Invasive carcinoma of the vulva: changing trends in surgical management
Article Abstract:
Invasive cancer of the vulva (the external female genitalia) is rare, accounting for less than half of 1 percent of cancer deaths among women. As longevity increases, however, the rate will rise, and this will be especially apparent in geographical regions such as Florida that have a high proportion of elderly people. Improvements in survival have been made, and to learn more about optimal treatment approaches, the 34-year history of treating invasive carcinoma of the vulva by one clinician at several medical institutions is reviewed. Four hundred and fifteen patients (median age, 67) underwent primary surgery for invasive carcinoma of the vulva; a description is provided of the preoperative investigation protocol and the surgical approach. Results showed that patients at highest risk were white, nulliparous (had borne no children), and weighed over 154 pounds. Most patients' initial complaint was of severe itching. The surgical approach selected was based on the stage of disease.
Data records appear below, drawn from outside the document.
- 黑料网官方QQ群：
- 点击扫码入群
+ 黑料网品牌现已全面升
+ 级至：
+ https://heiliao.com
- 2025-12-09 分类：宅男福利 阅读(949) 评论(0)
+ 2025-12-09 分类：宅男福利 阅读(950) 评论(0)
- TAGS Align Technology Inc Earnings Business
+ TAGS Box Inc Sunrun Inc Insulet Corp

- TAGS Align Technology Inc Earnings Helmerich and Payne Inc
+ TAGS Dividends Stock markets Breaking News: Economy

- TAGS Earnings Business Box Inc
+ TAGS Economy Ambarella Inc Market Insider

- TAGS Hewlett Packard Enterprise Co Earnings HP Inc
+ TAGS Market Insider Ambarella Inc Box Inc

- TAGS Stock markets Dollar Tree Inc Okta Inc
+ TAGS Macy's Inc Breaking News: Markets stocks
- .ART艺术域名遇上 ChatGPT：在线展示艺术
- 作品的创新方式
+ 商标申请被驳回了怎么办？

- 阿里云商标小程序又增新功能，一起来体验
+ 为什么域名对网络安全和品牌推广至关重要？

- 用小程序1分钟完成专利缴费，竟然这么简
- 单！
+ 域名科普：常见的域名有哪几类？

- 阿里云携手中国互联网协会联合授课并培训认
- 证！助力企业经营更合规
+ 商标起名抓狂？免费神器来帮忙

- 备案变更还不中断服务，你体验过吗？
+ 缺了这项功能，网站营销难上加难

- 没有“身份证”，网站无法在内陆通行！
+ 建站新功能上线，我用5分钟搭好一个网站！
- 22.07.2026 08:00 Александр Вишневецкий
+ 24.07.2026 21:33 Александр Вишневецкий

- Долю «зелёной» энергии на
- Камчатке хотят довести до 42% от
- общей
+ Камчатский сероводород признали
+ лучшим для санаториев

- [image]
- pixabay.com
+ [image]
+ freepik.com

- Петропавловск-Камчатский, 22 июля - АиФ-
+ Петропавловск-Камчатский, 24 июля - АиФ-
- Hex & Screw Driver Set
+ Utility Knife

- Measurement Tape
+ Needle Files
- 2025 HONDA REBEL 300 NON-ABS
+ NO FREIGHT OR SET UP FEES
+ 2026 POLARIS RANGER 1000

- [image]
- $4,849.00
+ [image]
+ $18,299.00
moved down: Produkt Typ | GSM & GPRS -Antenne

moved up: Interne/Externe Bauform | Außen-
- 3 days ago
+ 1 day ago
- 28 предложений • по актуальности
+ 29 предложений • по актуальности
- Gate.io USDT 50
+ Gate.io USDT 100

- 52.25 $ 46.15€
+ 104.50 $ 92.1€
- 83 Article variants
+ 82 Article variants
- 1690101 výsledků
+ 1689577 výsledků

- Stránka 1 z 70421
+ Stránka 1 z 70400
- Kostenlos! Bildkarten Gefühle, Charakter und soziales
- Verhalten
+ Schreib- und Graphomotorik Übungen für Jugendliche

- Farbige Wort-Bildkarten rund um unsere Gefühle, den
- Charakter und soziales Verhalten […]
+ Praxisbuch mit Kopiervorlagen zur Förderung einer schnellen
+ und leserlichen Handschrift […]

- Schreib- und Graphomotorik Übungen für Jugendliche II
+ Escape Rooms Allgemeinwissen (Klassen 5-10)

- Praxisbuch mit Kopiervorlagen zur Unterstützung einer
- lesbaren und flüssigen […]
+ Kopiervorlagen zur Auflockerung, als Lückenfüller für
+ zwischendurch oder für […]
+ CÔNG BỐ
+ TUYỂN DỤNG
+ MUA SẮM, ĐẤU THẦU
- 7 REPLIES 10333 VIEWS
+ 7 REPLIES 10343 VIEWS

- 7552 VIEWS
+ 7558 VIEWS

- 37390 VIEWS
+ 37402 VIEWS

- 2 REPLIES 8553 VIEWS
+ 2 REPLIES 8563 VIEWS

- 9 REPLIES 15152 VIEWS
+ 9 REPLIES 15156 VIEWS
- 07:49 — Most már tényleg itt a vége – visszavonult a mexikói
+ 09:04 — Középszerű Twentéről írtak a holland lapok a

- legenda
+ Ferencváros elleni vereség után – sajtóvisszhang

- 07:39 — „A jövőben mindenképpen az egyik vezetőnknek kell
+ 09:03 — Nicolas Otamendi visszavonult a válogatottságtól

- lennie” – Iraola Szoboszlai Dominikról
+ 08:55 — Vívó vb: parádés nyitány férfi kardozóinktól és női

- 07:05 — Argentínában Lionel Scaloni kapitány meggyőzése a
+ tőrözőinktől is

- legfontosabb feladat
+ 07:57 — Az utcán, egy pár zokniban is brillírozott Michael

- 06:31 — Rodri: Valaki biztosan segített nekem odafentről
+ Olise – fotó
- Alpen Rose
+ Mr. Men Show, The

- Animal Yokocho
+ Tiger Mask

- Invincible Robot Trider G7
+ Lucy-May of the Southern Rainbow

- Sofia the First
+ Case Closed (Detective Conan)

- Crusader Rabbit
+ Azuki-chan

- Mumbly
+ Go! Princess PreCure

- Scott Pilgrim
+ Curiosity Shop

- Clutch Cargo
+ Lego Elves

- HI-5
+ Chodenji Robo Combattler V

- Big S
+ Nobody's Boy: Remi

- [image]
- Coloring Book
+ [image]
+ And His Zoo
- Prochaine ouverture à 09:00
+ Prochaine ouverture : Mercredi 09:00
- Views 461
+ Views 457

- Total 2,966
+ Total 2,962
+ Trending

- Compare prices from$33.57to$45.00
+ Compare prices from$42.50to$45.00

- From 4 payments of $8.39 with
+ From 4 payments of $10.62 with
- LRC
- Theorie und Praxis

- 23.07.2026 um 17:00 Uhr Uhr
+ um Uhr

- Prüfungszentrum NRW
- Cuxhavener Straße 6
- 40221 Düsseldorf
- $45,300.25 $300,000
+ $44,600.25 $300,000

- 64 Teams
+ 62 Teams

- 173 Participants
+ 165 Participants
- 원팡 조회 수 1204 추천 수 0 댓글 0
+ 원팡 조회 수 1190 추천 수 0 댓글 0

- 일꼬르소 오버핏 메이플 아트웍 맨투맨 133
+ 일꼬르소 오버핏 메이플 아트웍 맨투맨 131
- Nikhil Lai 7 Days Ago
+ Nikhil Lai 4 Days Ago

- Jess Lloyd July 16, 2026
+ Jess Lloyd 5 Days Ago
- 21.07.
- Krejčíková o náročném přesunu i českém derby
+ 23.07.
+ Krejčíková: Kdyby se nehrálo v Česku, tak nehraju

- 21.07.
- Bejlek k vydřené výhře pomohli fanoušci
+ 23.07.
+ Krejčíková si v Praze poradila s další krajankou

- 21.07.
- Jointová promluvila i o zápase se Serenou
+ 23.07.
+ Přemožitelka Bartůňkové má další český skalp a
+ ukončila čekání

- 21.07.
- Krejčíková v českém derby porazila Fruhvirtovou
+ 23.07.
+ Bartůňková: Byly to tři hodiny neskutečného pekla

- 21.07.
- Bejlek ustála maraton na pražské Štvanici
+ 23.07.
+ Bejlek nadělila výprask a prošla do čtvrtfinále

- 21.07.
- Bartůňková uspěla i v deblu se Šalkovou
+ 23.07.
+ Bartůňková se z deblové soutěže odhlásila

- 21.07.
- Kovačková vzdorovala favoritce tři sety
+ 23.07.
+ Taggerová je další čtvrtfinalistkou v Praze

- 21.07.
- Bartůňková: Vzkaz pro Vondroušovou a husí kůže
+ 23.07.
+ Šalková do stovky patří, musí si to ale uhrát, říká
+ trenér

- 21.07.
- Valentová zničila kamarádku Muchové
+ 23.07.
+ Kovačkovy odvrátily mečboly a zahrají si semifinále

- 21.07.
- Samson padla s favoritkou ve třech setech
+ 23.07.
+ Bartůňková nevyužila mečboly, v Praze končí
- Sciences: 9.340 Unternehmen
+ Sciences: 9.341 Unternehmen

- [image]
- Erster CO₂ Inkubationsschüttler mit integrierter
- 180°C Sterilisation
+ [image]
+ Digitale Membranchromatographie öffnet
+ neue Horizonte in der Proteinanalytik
Seventeen (4 percent) of the patients died within 28 days of surgery, 10 of whom died of pulmonary embolism (blood clot in the pulmonary artery, which carries blood from the heart to the lung). Breakdown of the groin wound occurred in slightly more than half the patients; this complication is not difficult to treat. Sixty-seven percent of the 203 patients for whom data could be gathered survived at least five years, with greater survival if cancer was diagnosed at an early stage and if groin lymph nodes were negative for metastases (cancer spread); this group had an 85 percent survival rate. Nineteen of 57 patients who were followed to detect recurrence did suffer a recurrence. A comparison of various surgical approaches to cancer of the vulva is presented. Recurrence remains the most serious problem after surgical treatment, and earlier diagnosis can do much to improve survival. (Consumer Summary produced by Reliance Medical Information, Inc.)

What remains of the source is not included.